How I Approach System Design Interviews: A Framework That Actually Works

system-design interviews architecture scaling backend

System design interviews are challenging. Unlike coding interviews where you write actual code, you’re expected to architect entire systems while explaining your thinking out loud. The questions are deliberately open-ended, which makes it hard to know where to start.

This framework helped me navigate these interviews systematically. I’ll demonstrate it by designing a URL shortener (like bit.ly), walking through each step with concrete examples you can apply to any system design problem.

Why URL Shortener as an Example?

I picked URL shorteners because they’re deceptively simple. Everyone has used short links, but building one involves interesting technical challenges around distributed systems, caching, and database design. Interviewers frequently use this problem because it covers core concepts without being overwhelming.

The Framework: RUDE-CAT

The name is easy to remember. Here’s what it stands for:

  1. Requirements - What are we building?
  2. Usage Estimates - Expected traffic and scale
  3. Data Model & API Design - Interface design
  4. Entity Relationships & Storage - Data storage strategy
  5. Component Design - System architecture
  6. Advanced Topics - Performance and reliability
  7. Trade-offs & Bottlenecks - What can fail

Step 1: Requirements (~15% of interview time)

Never jump straight into designing. I’ve made this mistake before.

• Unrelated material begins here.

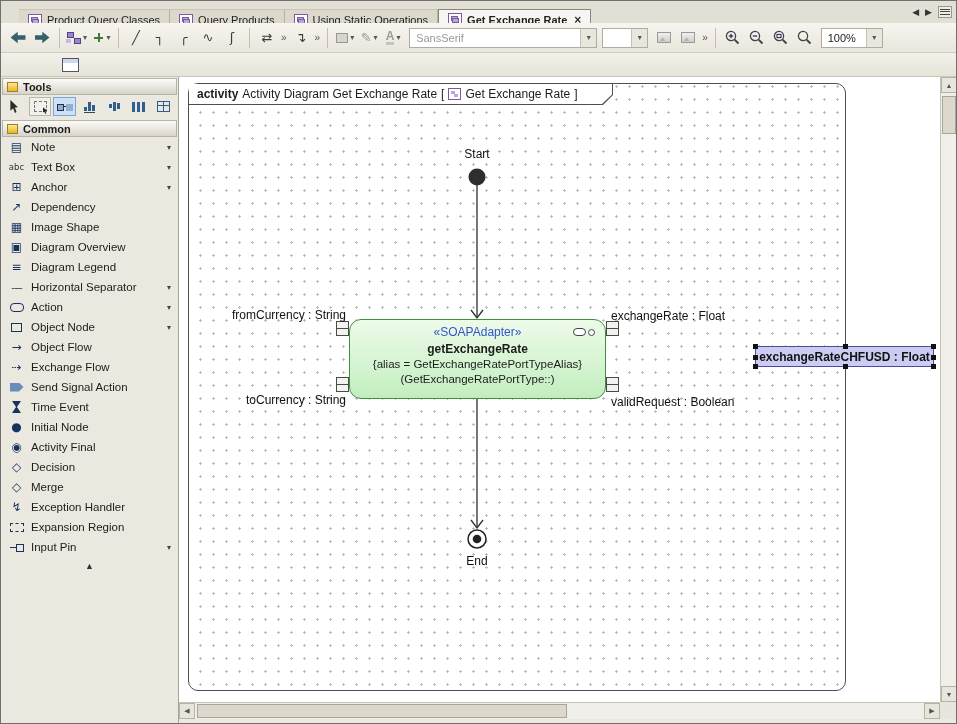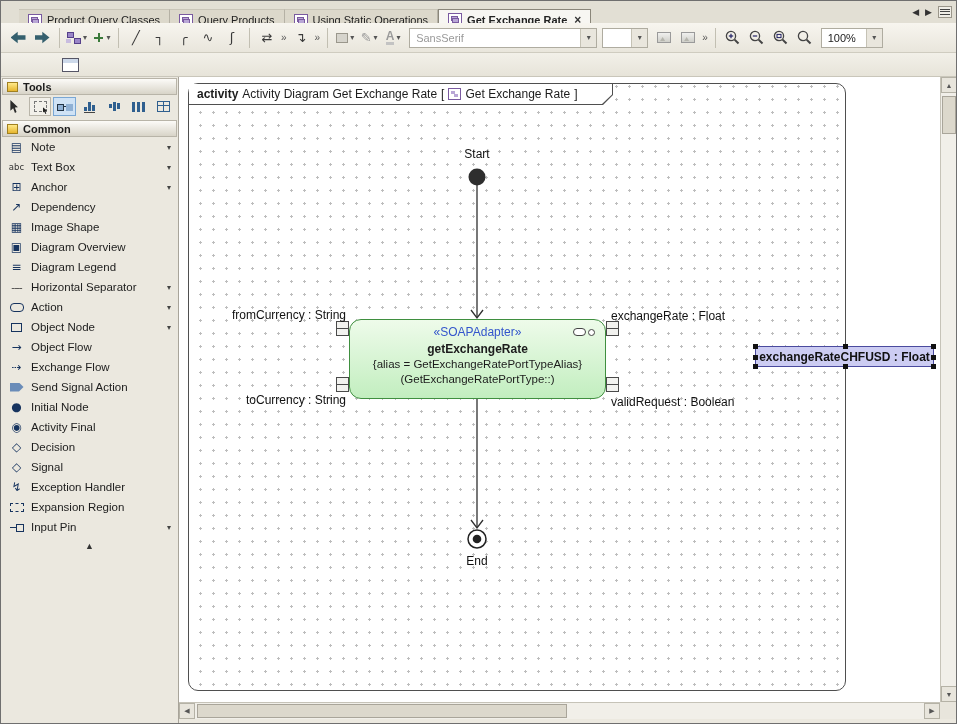"Time Event" div.pal-item { html: none -> <div> <span> <span></span> </span> <span>Time Event</span> </div> }
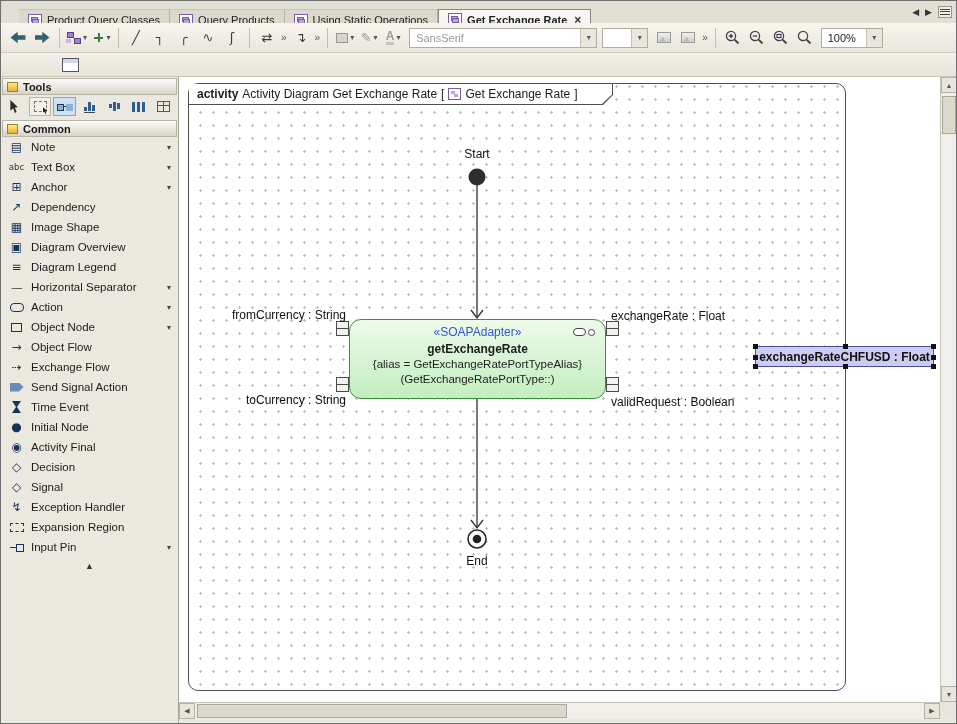"Signal" span.lbl { text: Signal -> Merge }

Always start by clarifying requirements—it prevents you from solving the wrong problem.

Functional Requirements

For a URL shortener, I clarify these features:

  1. URL shortening: users provide a long URL and receive a short code
  2. Redirect: short URLs redirect to the original long URL
  3. Custom aliases: can users choose their own short codes?
  4. Analytics: do we track click counts, locations, referrers?
  5. Expiration: should links have a TTL?

Start with core features (1-2), then discuss optional ones based on remaining time.

Non-Functional Requirements

For a URL shortener, I prioritize:

  • High availability (99.9% uptime) - dead links damage user trust
  • Low latency (under 100ms for redirects) - users expect instant redirects
  • Scalability - must handle millions of URLs and billions of clicks
  • Durability - links shouldn’t disappear once created

For this system, availability and speed matter more than perfect consistency. Analytics can tolerate slight delays, but slow or failed redirects are unacceptable.


Step 2: Usage Estimates (~10% of interview time)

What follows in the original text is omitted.